The Tambors had several key improvements over the Sargo class. For the first time in a US submarine, six bow torpedo tubes were equipped. This had been delayed for several years due to an overestimate of the tonnage required for the two extra tubes. The four stern tubes of the Sargos were retained. Larger torpedo rooms eliminated the deck stowage of torpedoes on previous classes, which was abandoned during World War II in any case. Combat efficiency was improved by relocating the sonar operators and the Torpedo Data Computer into an enlarged conning tower to enable direct communication with the captain, and a new periscope with a small head to avoid detection was equipped. The "negative tank" or "down express" tank found on some World War I-era S-boats was revived; this could be quickly flooded when diving to provide negative buoyancy and get the submarine under water more quickly. The hull had improved streamlining for a higher cruising speed.

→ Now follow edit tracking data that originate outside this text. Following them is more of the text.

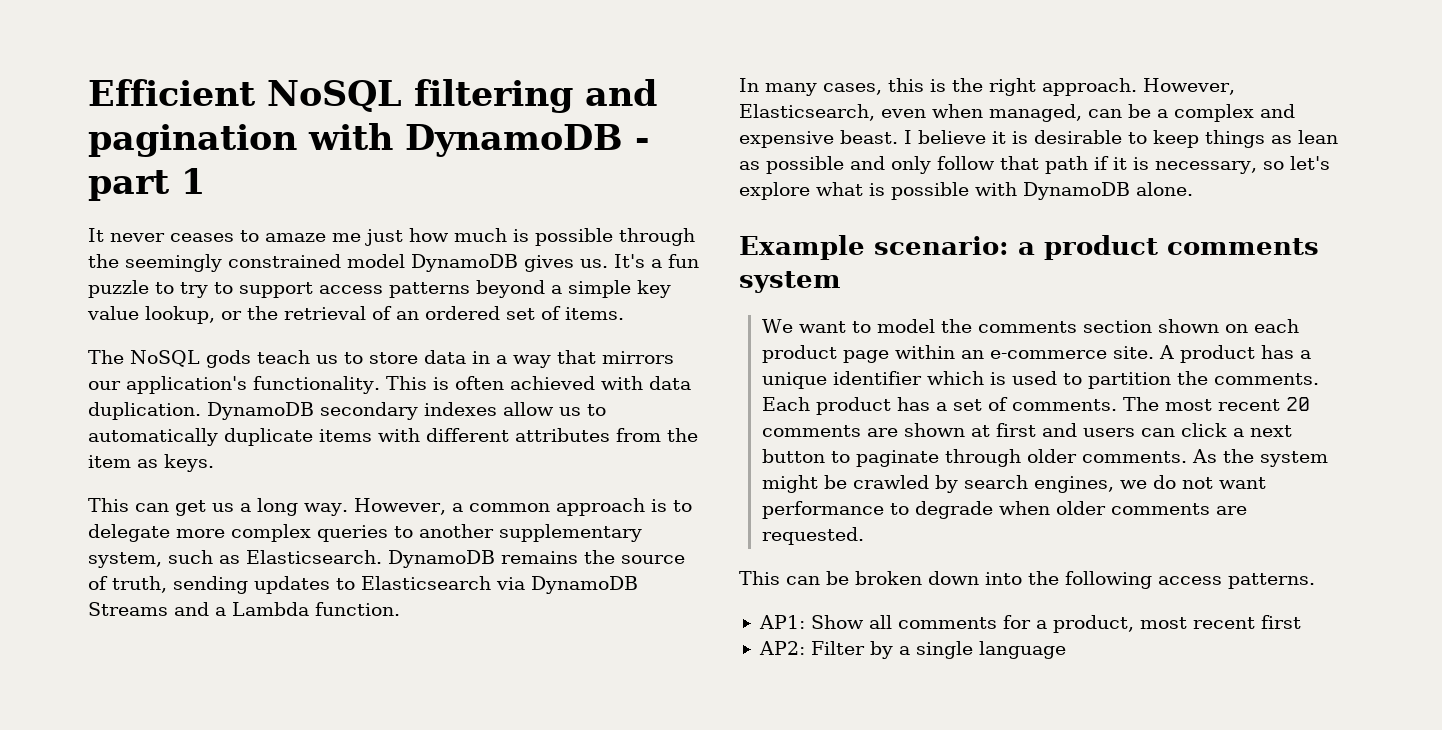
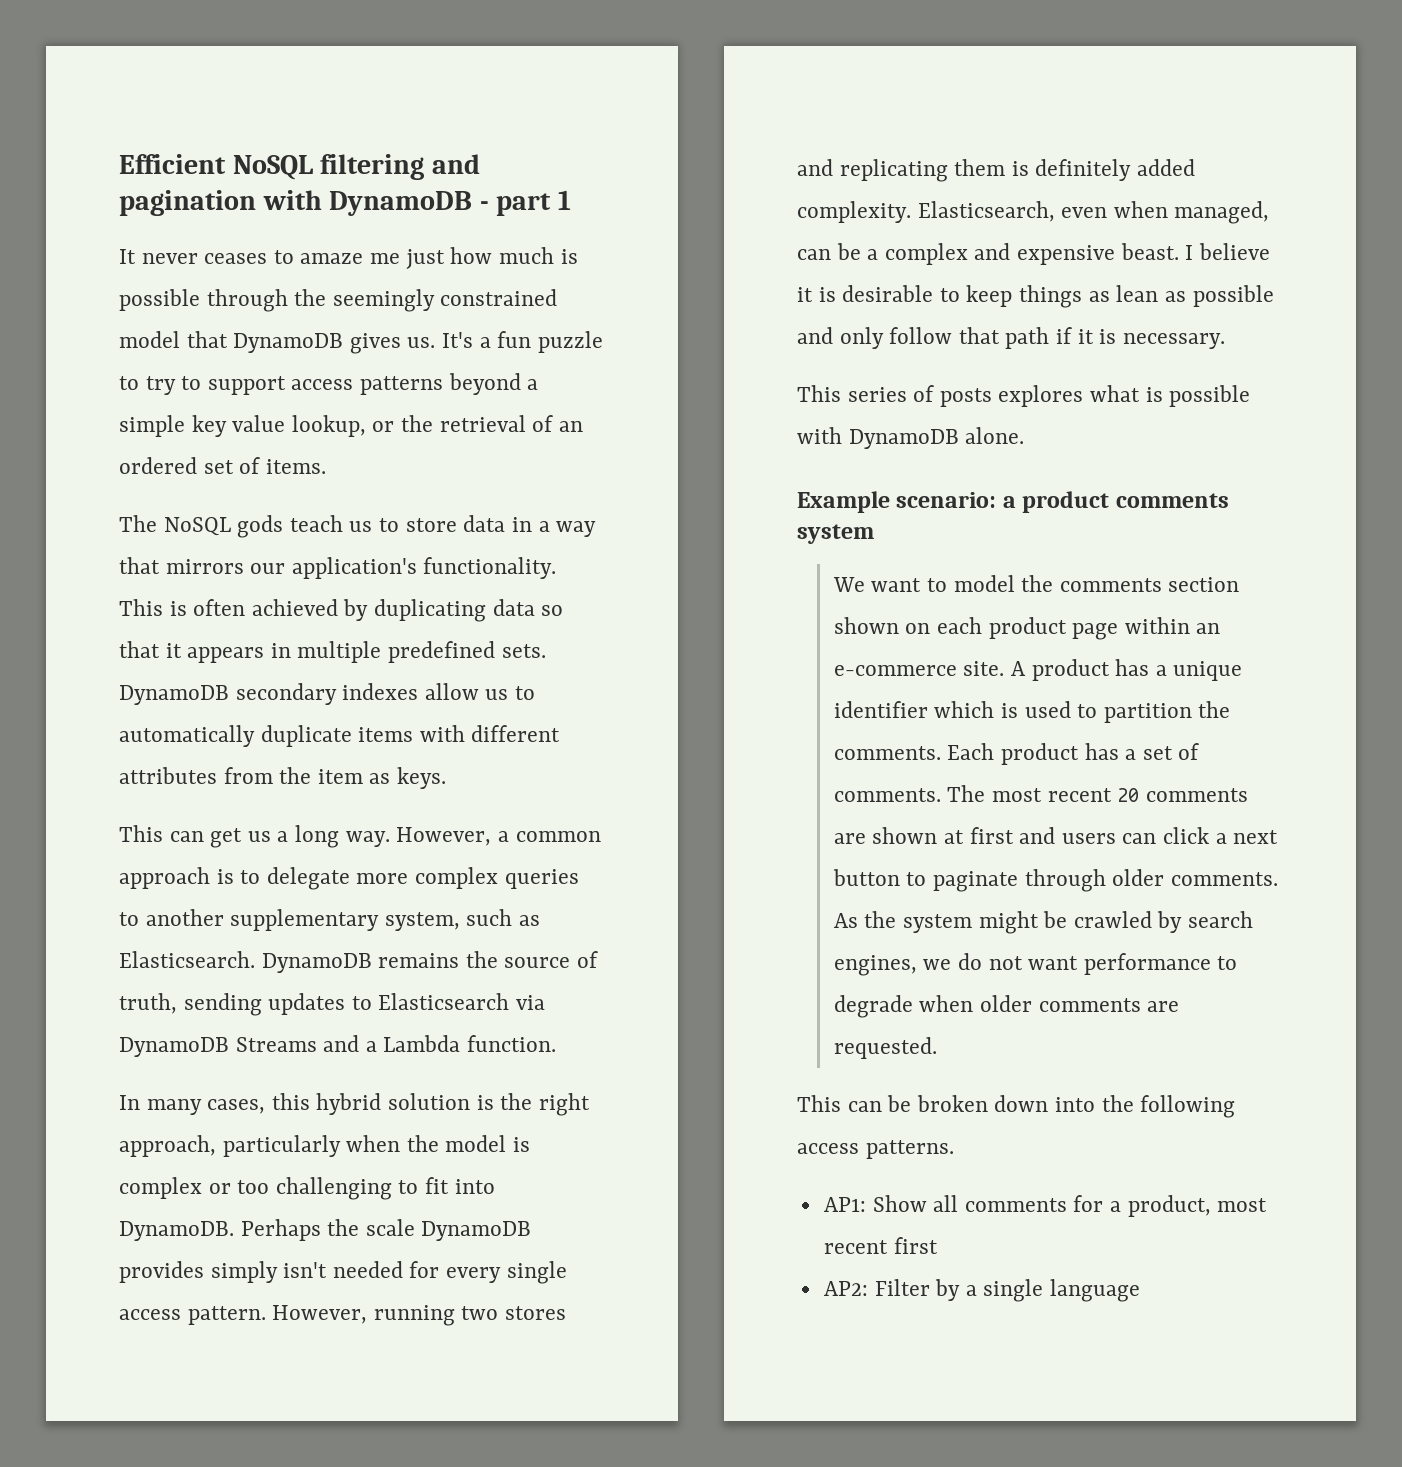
- It never ceases to amaze me just how much is possible through the seemingly constrained model DynamoDB gives us.
+ It never ceases to amaze me just how much is possible through the seemingly constrained model that DynamoDB gives us.
- This is often achieved with data duplication.
+ This is often achieved by duplicating data so that it appears in multiple predefined sets.
- In many cases, this is the right approach. However, Elasticsearch, even when managed, can be a complex and expensive beast.
+ In many cases, this hybrid solution is the right approach, particularly when the model is complex or too challenging to fit into DynamoDB. Perhaps the scale DynamoDB provides simply isn't needed for every single access pattern. However, running two stores and replicating them is definitely added complexity. Elasticsearch, even when managed, can be a complex and expensive beast.
- I believe it is desirable to keep things as lean as possible and only follow that path if it is necessary, so let's explore what is possible with DynamoDB alone.
+ I believe it is desirable to keep things as lean as possible and only follow that path if it is necessary.
+ This series of posts explores what is possible with DynamoDB alone.

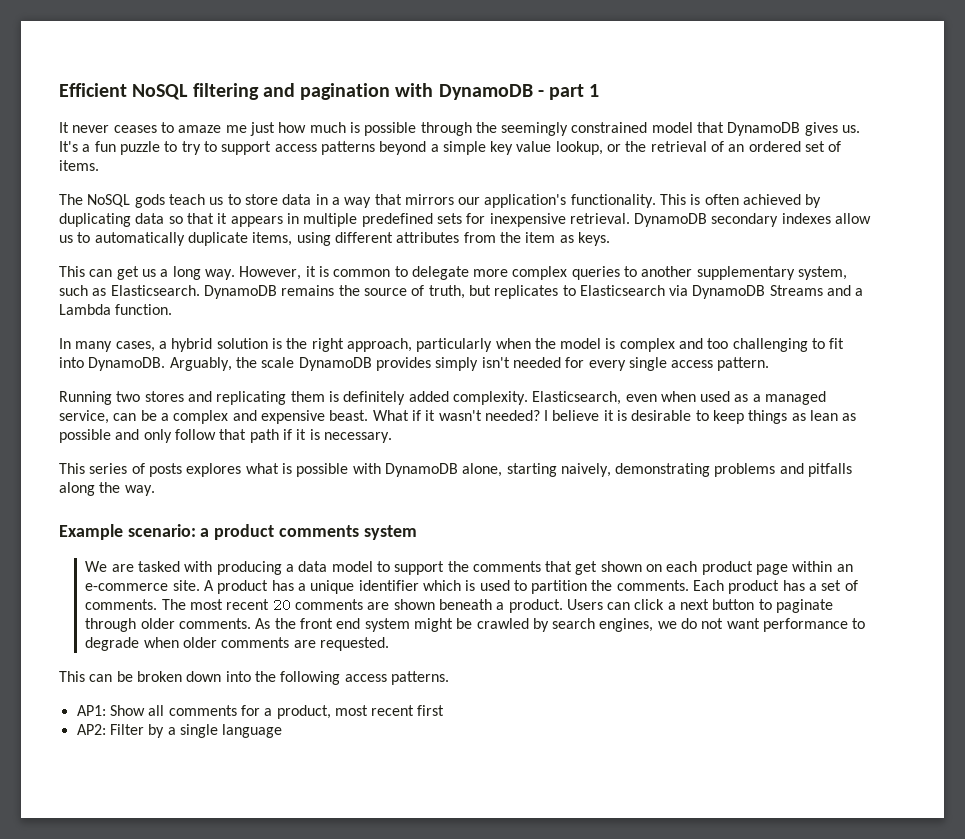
- This is often achieved by duplicating data so that it appears in multiple predefined sets.
+ This is often achieved by duplicating data so that it appears in multiple predefined sets for inexpensive retrieval.
- DynamoDB secondary indexes allow us to automatically duplicate items with different attributes from the item as keys.
+ DynamoDB secondary indexes allow us to automatically duplicate items, using different attributes from the item as keys.
- However, a common approach is to delegate more complex queries to another supplementary system, such as Elasticsearch.
+ However, it is common to delegate more complex queries to another supplementary system, such as Elasticsearch.
- DynamoDB remains the source of truth, sending updates to Elasticsearch via DynamoDB Streams and a Lambda function.
+ DynamoDB remains the source of truth, but replicates to Elasticsearch via DynamoDB Streams and a Lambda function.
- In many cases, this hybrid solution is the right approach, particularly when the model is complex or too challenging to fit into DynamoDB.
+ In many cases, a hybrid solution is the right approach, particularly when the model is complex and too challenging to fit into DynamoDB.
- Perhaps the scale DynamoDB provides simply isn't needed for every single access pattern. However, running two stores and replicating them is definitely added complexity.
+ Arguably, the scale DynamoDB provides simply isn't needed for every single access pattern.
+ Running two stores and replicating them is definitely added complexity.
- Elasticsearch, even when managed, can be a complex and expensive beast.
+ Elasticsearch, even when used as a managed service, can be a complex and expensive beast.
+ What if it wasn't needed?
- This series of posts explores what is possible with DynamoDB alone.
+ This series of posts explores what is possible with DynamoDB alone, starting naively, demonstrating problems and pitfalls along the way.
- We want to model the comments section shown on each product page within an e-commerce site.
+ We are tasked with producing a data model to support the comments that get shown on each product page within an e-commerce site.
- The most recent 20 comments are shown at first and users can click a next button to paginate through older comments.
+ The most recent 20 comments are shown beneath a product. Users can click a next button to paginate through older comments.
- As the system might be crawled by search engines, we do not want performance to degrade when older comments are requested.
+ As the front end system might be crawled by search engines, we do not want performance to degrade when older comments are requested.

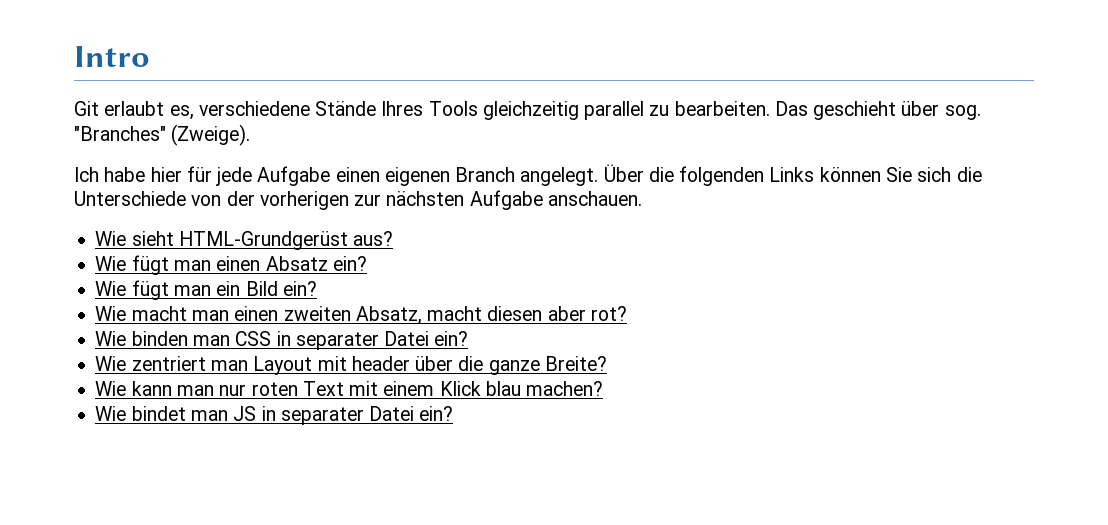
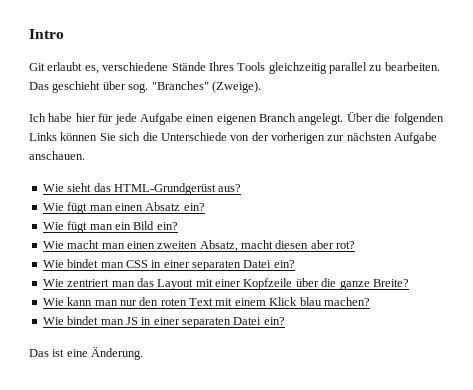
- Wie sieht HTML-Grundgerüst aus?
+ Wie sieht das HTML-Grundgerüst aus?
- Wie binden man CSS in separater Datei ein?
+ Wie bindet man CSS in einer separaten Datei ein?
- Wie zentriert man Layout mit header über die ganze Breite?
+ Wie zentriert man das Layout mit einer Kopfzeile über die ganze Breite?
- Wie kann man nur roten Text mit einem Klick blau machen?
+ Wie kann man nur den roten Text mit einem Klick blau machen?
- Wie bindet man JS in separater Datei ein?
+ Wie bindet man JS in einer separaten Datei ein?
+ Das ist eine Änderung.

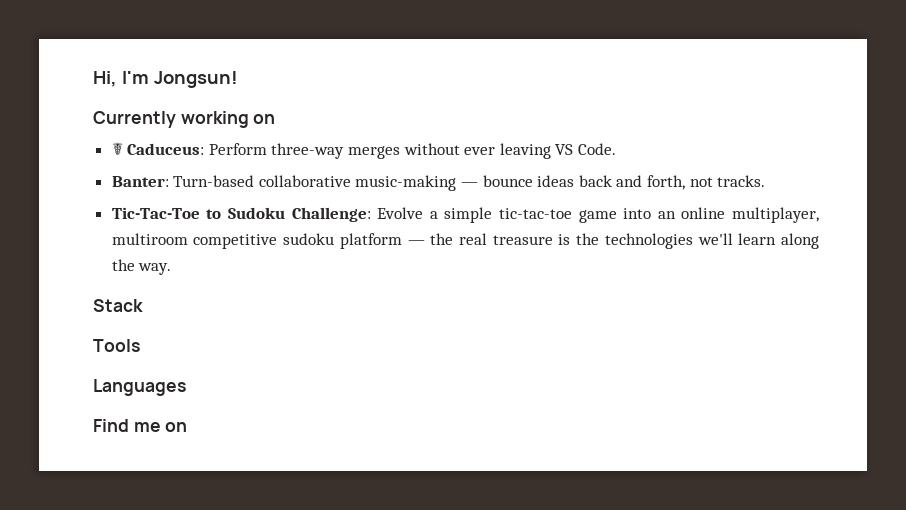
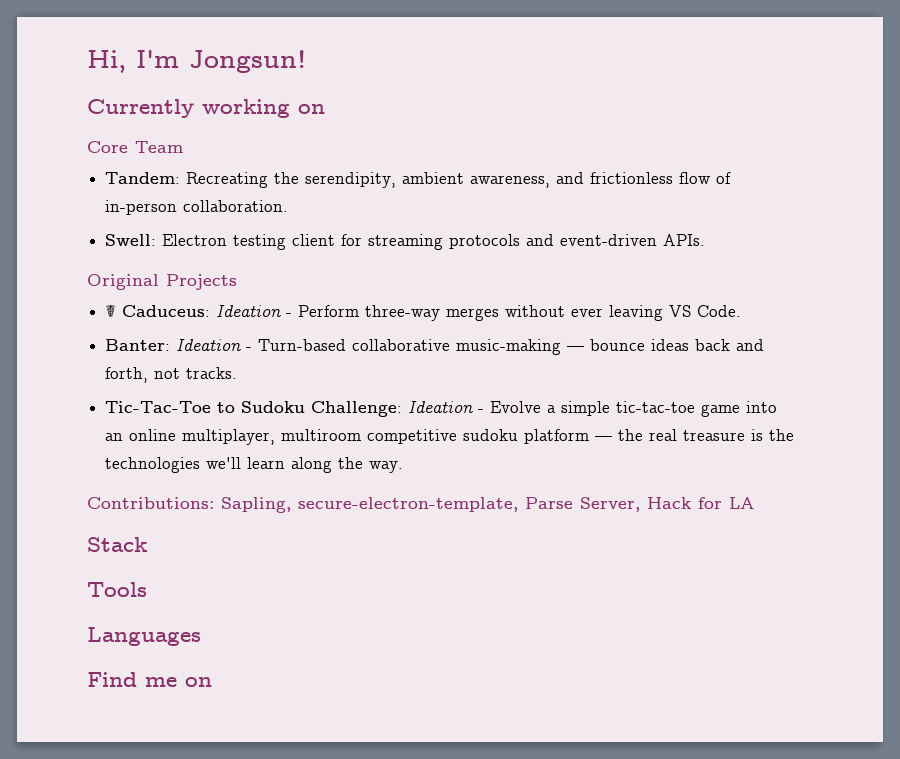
+ Core Team
+ Tandem: Recreating the serendipity, ambient awareness, and frictionless flow of in-person collaboration.
+ Swell: Electron testing client for streaming protocols and event-driven APIs.
+ Original Projects
- ☤ Caduceus: Perform three-way merges without ever leaving VS Code.
+ ☤ Caduceus: Ideation - Perform three-way merges without ever leaving VS Code.
- Banter: Turn-based collaborative music-making — bounce ideas back and forth, not tracks.
+ Banter: Ideation - Turn-based collaborative music-making — bounce ideas back and forth, not tracks.
- Tic-Tac-Toe to Sudoku Challenge: Evolve a simple tic-tac-toe game into an online multiplayer, multiroom competitive sudoku platform — the real treasure is the technologies we'll learn along the way.
+ Tic-Tac-Toe to Sudoku Challenge: Ideation - Evolve a simple tic-tac-toe game into an online multiplayer, multiroom competitive sudoku platform — the real treasure is the technologies we'll learn along the way.
+ Contributions: Sapling, secure-electron-template, Parse Server, Hack for LA

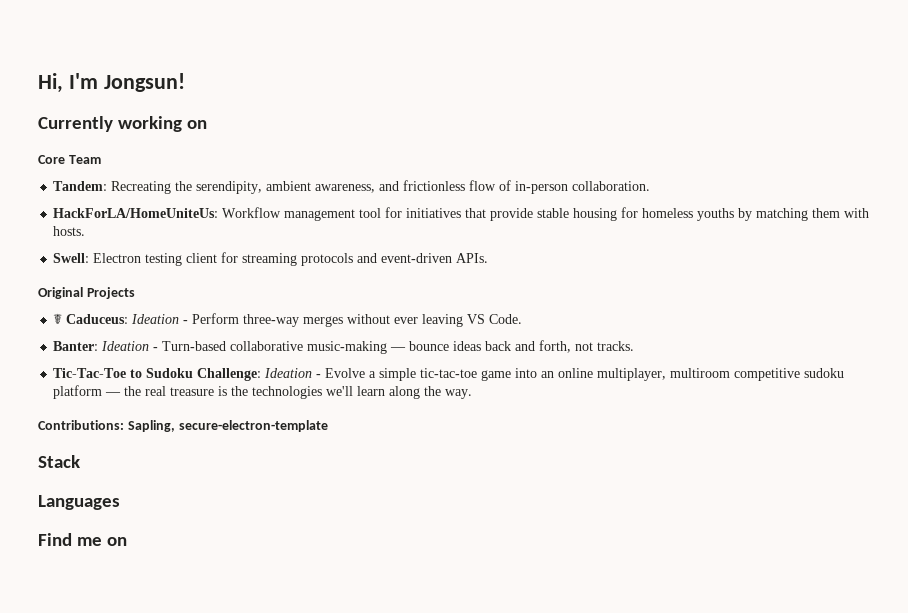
+ HackForLA/HomeUniteUs: Workflow management tool for initiatives that provide stable housing for homeless youths by matching them with hosts.
- Contributions: Sapling, secure-electron-template, Parse Server, Hack for LA
+ Contributions: Sapling, secure-electron-template
- Tools

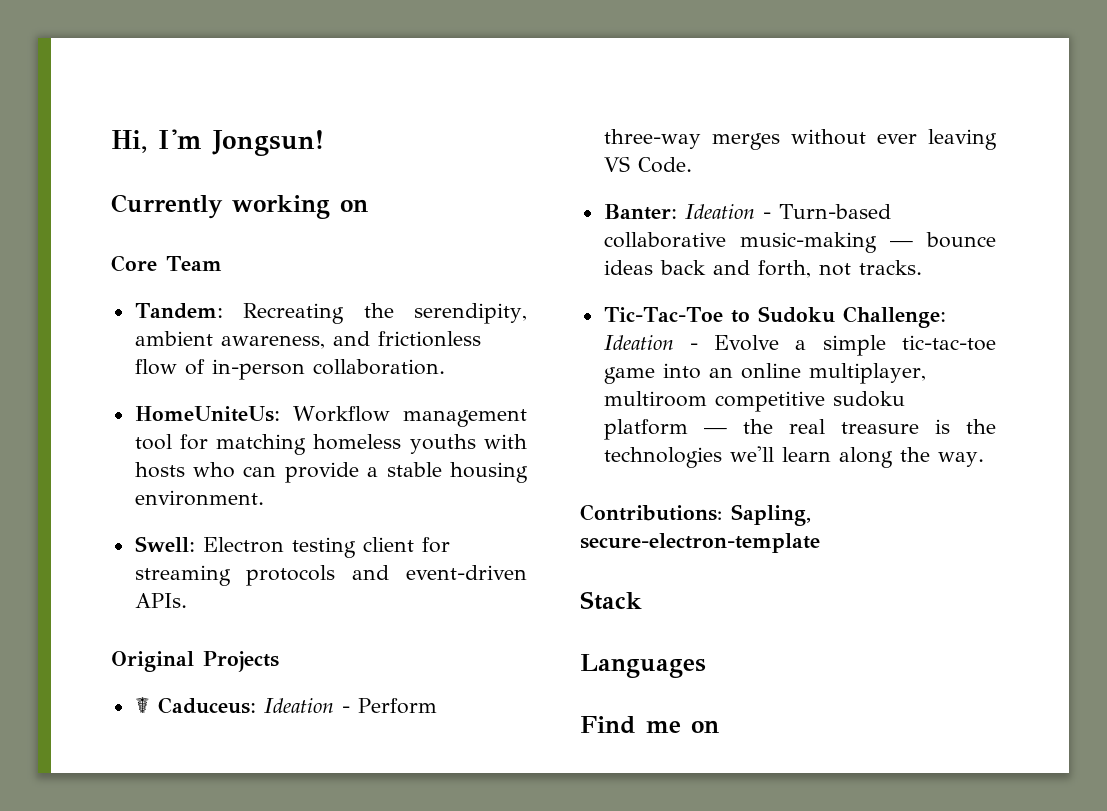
- HackForLA/HomeUniteUs: Workflow management tool for initiatives that provide stable housing for homeless youths by matching them with hosts.
+ HomeUniteUs: Workflow management tool for matching homeless youths with hosts who can provide a stable housing environment.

The full diesel-electric propulsion plant found in a few Sargos was continued, and probably improvements over the Porpoise class eliminated the arcing that had plagued those boats. The "new S-class" had boats with either General Motors-Winton engines or Hooven-Owens-Rentschler (HOR) engines. The HOR engines proved very unreliable, and were replaced by early 1943. The non-GM engine selected was the Fairbanks-Morse 38 8-1/8 engine. Still used as backup power on nuclear submarines, this was one of the best submarine engines ever. The Tambors were lucky; twelve of the subsequent boats were initially equipped with HORs, apparently to speed up production.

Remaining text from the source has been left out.